Dennoch nur Schritt für Schritt Schutz möglich, weil weltweit zu wenig Impfstoff zur Verfügung steht / Kontaktbeschränkungen nötiger als je zuvor / Nach Irland schauen, nicht nach Großbritannien


„Wenn jetzt nichts mehr schiefgeht, wird der Impfstoff für Deutschland und die EU ein Weihnachtsgeschenk“, dies erklärte der gesundheitspolitische Sprecher der größten Fraktion im Europäischen Parlament (EVP, Christdemokraten) Dr. med. Peter Liese mit Berufung auf für gewöhnlich gut unterrichtete Kreise. „Die Europäische Arzneimittelagentur hat offenbar den Termin für ihre endgültige Sitzung zur Zulassung vom 29. auf den 22. Dezember vorgezogen. Die formale Zulassung durch die Europäische Kommission erfolgte dann statt der üblichen 67 Tage in wenigen Stunden. Somit beschleunigen wir das Verfahren nochmal und ich bin überzeugt, dass dies auch ohne Abstriche bei der Sicherheit geht. Ich bin auch überzeugt, dass das Verfahren bei der EMA besser und sorgfältiger ist als das Notfallzulassungsverfahren in Großbritannien“, so Liese.

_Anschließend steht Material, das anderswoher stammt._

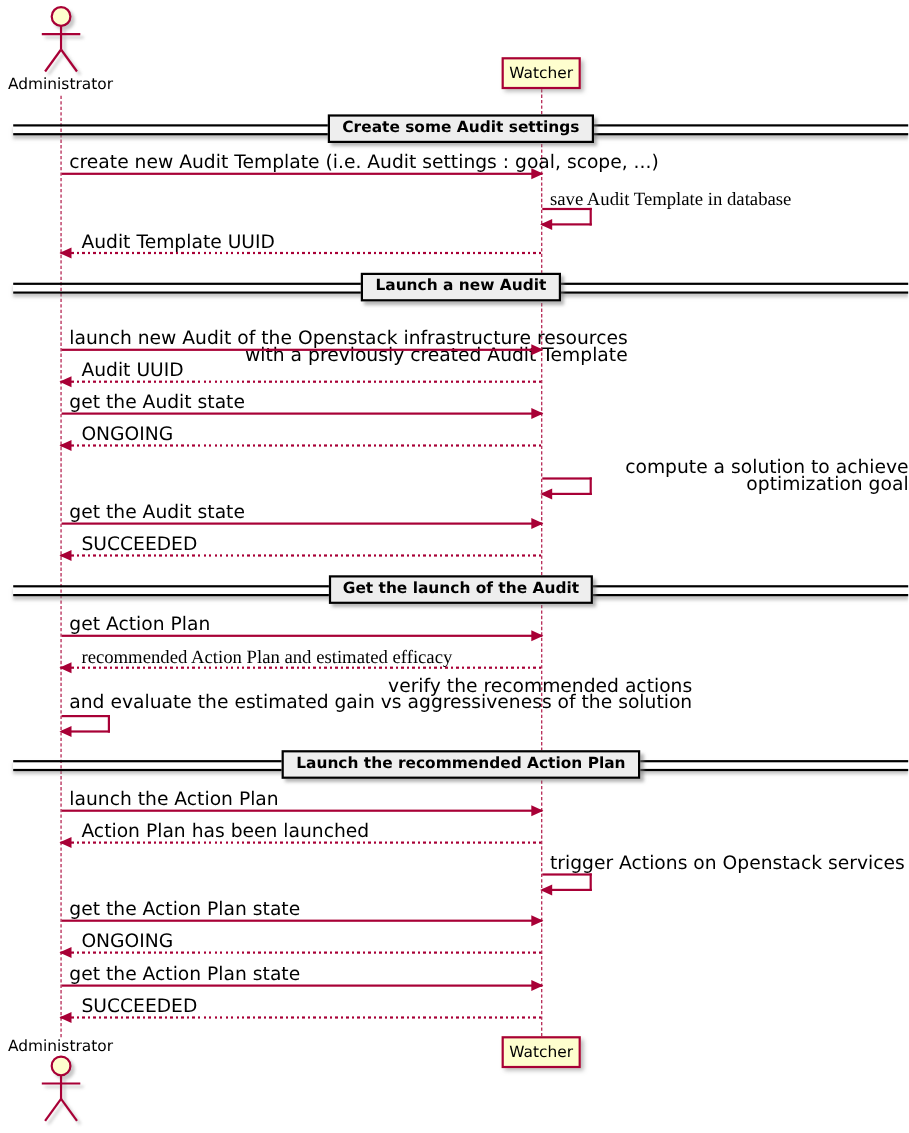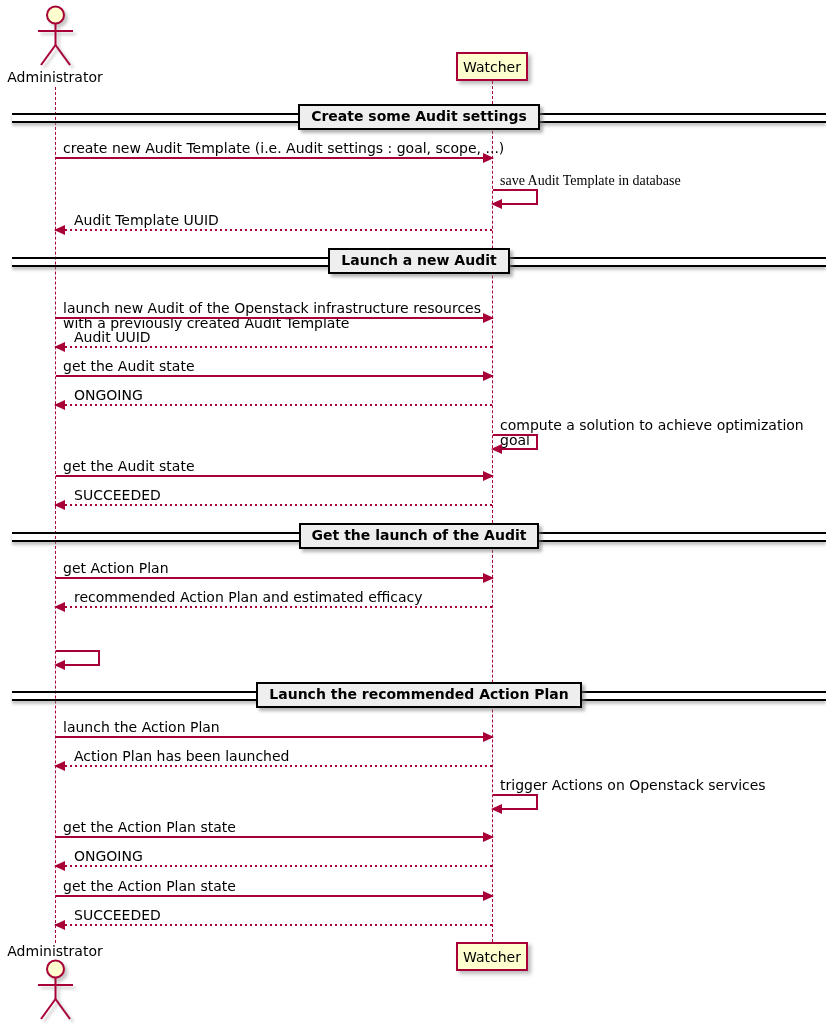--- a/index.html
+++ b/index.html
@@ -56,8 +56,8 @@
   }
   
   .mtext{
-    position:absolute;font-size:14px;line-height:15px;
-    white-space:pre-line;z-index:5;
+    position:absolute;font-size:17px;line-height:15px;
+    white-space:pre-line;z-index:5;text-align:right;
   }
   .arrow{position:absolute;z-index:5;}
   .arrow.solid{height:2px;background:#A80036;}

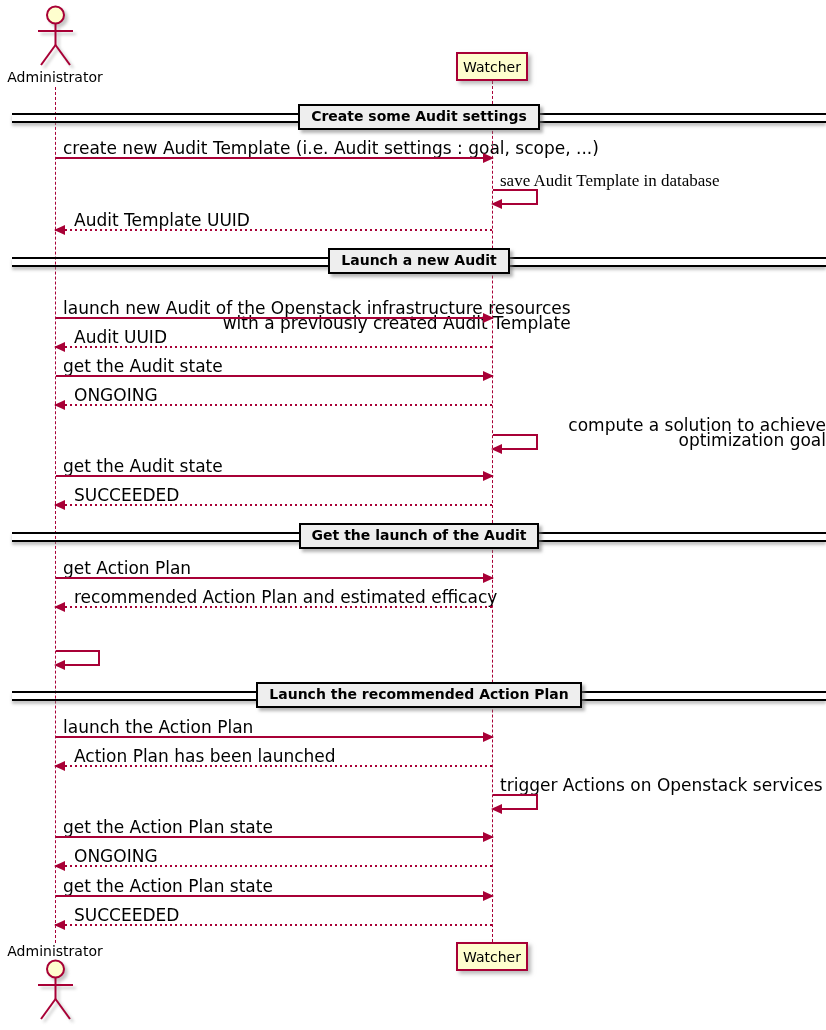--- a/index.html
+++ b/index.html
@@ -175,7 +175,7 @@
       <i class="head-r"></i>
     </div>
 
-  <div class="mtext" style="left:74px;top:590px;">recommended Action Plan and estimated efficacy</div>
+  <div class="mtext" style="left:74px;top:590px;font-family:Liberation Serif, serif;">recommended Action Plan and estimated efficacy</div>
   <div class="arrow dashed" style="left:55px;top:606px;width:438px;">
       <i class="head-l"></i>
     </div>

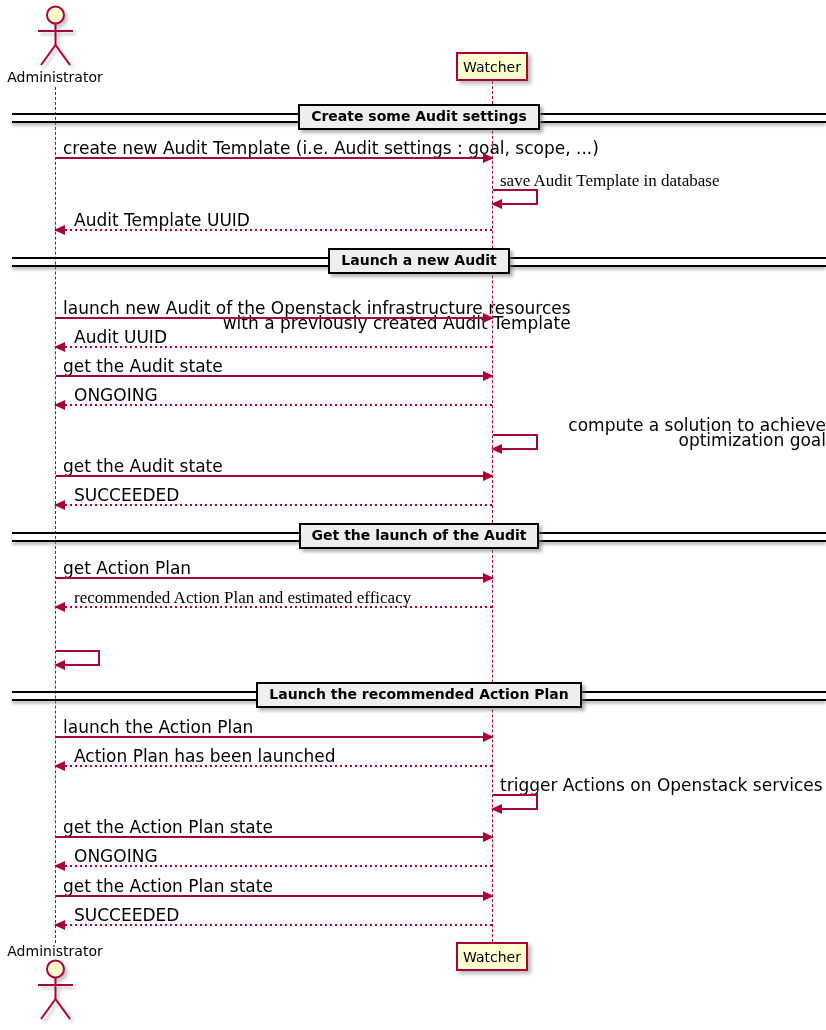--- a/index.html
+++ b/index.html
@@ -180,6 +180,8 @@
       <i class="head-l"></i>
     </div>
 
+  <div class="mtext" style="left:63px;top:617px;">verify the recommended actions
+and evaluate the estimated gain vs aggressiveness of the solution</div>
   <div class="loop" style="left:56px;top:650px;width:42px;height:12px;">
       <i class="head-l"></i>
     </div>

Der Europaabgeordnete wies nochmal nach Gesprächen mit BioNTech vom heutigen Tag darauf hin, dass der deutsche Impfstoff nicht, wie viele Medien berichten, nach Großbritannien und die USA geht; das deutsche Kontingent sei vielmehr von Anfang an reserviert. „Kein Brite erhält einen Impfstoff, der eigentlich für Deutschland vorgesehen ist und auch die Briten werden noch lange brauchen, bis sie ausreichend Impfstoff haben, um einen großen Teil der Bevölkerung impfen zu können“, so Liese.

Deshalb wies er mit Nachdruck darauf hin, dass Äußerungen, wie die des Wirtschaftsprofessors Hans-Werner Sinn, dass man jetzt nicht mehr über Kontaktbeschränkungen, sondern nur noch über den Impfstoff reden soll, als absolut abwegig. „Herr Professor Sinn redet Unsinn. Wir brauchen genau wie Großbritannien noch viel Geduld, weil einfach nicht genügend Impfstoff weltweit zur Verfügung steht. Wer etwas Anderes suggeriert, macht sich schuldig.

Wir können allerdings schnell in eine Situation kommen, in der wir wieder viel öffnen können, wenn wir uns nicht an Großbritannien, sondern an Irland orientieren. Irland hat durch gezielte Maßnahmen den Inzidenzwert unter 50 gebracht, nachdem sie im Oktober pro Kopf der Bevölkerung mehr Infizierte hatten als Deutschland und viele andere Länder. Jetzt sind Restaurants und Fitnessstudios wieder geöffnet und es gab in den letzten Tagen teilweise null Tote pro Tag. Weitere Öffnungen können dann folgen, wenn andere Impfstoffe hinzukommen, z.B. der von Moderna, für den ich die Zulassung im Januar erwarte und wir z.B. bis März/April den Großteil der Risikogruppen impfen können. Drei

weitere Impfstoffhersteller, mit denen die EU Verträge hat, sind auf einem relativ guten Weg (AstraZeneca, CureVac und Johnson&Johnson). Der Impfstoff von Sanofi scheint leider ein Flop zu sein, aber trotzdem werden wir die Chance haben, bis März/April einen großen Teil der Risikogruppe impfen zu können. Dann sind viele Erleichterungen vertretbar. Und wenn sich genug Menschen impfen lassen, kann die Pandemie im Herbst ihren Schrecken komplett verlieren, weil wir dann genug Impfstoff für die gesamte Bevölkerung in Deutschland und der EU haben“, so Liese.